Yes, you read that correctly, this is a conference for veterinary medical colleges – as in animal medicine.
But, as with most colleges and universities these days, the conference has less to do with science and more to do with being woke. A description for the conference spells it out (emphasis added):
The AAVMC’s annual conference is considered one of the leading professional development events in international academic veterinary medicine. Hundreds of educators and other leaders from the veterinary medical profession gather every year for a three day-symposium that features respected thought-leaders from around the world, explores issues and opportunities, shares best practices, and focuses on diversity, equity and inclusion. The conference also features the AAVMC’s annual Advocacy Day on Capitol Hill.
The conference runs from March 3 to March 5, with Hannah-Jones speaking March 5. There are also keynote speakers for March 3 and 4, neither of whom have anything to do with veterinary medicine. Dr Anthony P. Carnevale will speak on Thursday and “currently serves as research Professor and Director of the Georgetown University Center on Education and the Workforce, a position he has held since CEW was created in 2008,” the website for the conference says. Dr. Randall Bass, who will speak on Friday, and “is Vice President for Strategic Education Initiatives and Professor of English at Georgetown University, where he leads the Designing the Future(s) initiative and the Red House incubator for curricular transformation,” according to the website.
The schedule for the conference shows the focus is on diversity, with one of the first sessions titled “Diversity Community Meeting, several sessions about admissions and outreach, and a session Thursday morning titled “Use of a Hackathon to Design a Longitudinal Diversity, Equity, Inclusion, and Belonging Thread in a Laboratory Animal Medicine Residency Program.”
Other sessions include “Health and Wellbeing Among LGBTQ+ Veterinary Professionals and Students: The Impact of Institutional Climate,” “One Small Step Toward Increasing Diversity in Veterinary Medicine – Diversity and Inclusion Pledges,” “Strategies for Integrating Diversity, Equity, and Inclusion Skills into Pre-Clinical Professional Skills Coursework,” and “Our College Community’s Response to Challenges Following the Death of George Floyd.”
In addition to the focus on wokeness, attendees at the conference will also have to show proof of vaccination against COVID-19, even as states across the country have stopped requiring such proof.
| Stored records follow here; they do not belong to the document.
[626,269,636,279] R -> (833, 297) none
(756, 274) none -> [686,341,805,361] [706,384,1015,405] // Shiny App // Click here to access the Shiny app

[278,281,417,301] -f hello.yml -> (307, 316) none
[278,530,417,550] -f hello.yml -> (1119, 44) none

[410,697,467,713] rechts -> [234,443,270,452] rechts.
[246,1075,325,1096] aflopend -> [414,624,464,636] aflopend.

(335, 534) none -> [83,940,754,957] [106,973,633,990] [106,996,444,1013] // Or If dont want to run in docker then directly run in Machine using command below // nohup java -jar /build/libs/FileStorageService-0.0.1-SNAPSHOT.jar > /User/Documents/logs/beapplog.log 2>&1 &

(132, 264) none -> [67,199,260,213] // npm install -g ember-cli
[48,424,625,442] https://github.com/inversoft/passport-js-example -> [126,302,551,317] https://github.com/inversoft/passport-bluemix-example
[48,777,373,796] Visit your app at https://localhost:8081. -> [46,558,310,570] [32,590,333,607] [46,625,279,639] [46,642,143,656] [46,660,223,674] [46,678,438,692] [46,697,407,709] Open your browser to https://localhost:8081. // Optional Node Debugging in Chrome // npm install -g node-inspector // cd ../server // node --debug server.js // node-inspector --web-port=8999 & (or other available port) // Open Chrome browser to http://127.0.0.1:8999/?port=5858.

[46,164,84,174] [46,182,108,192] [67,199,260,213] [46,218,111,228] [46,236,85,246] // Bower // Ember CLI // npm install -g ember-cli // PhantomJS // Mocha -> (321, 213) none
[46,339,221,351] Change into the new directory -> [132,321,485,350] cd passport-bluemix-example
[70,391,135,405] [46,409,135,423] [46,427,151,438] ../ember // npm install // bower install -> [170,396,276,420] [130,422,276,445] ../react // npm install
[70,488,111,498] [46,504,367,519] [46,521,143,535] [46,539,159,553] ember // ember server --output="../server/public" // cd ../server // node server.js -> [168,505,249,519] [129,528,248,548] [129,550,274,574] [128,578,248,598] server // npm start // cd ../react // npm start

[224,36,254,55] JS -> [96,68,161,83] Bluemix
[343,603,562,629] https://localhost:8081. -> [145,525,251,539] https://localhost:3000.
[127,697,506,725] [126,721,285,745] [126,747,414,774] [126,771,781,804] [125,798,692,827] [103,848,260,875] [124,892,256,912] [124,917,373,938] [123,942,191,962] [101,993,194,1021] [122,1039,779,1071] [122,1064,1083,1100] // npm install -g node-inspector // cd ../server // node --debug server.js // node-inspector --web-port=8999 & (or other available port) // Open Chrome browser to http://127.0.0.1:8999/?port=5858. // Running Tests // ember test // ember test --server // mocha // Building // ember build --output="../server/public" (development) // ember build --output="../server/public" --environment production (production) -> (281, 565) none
The conference includes a Leadership Academy that takes place between February 28 and March 1 and an Advocacy Day on March 2. Advocacy Day appears to actually focus on what one would expect from a veterinary conference, according to the website:
The Governmental Affairs program works to secure resources in support of academic veterinary medicine. This includes informing and influencing policymakers and their staff on important issues that affect veterinary medicine’s impact on public health, including biomedical research, agriculture, and animal welfare, as well as both direct and indirect support for colleges of veterinary medicine.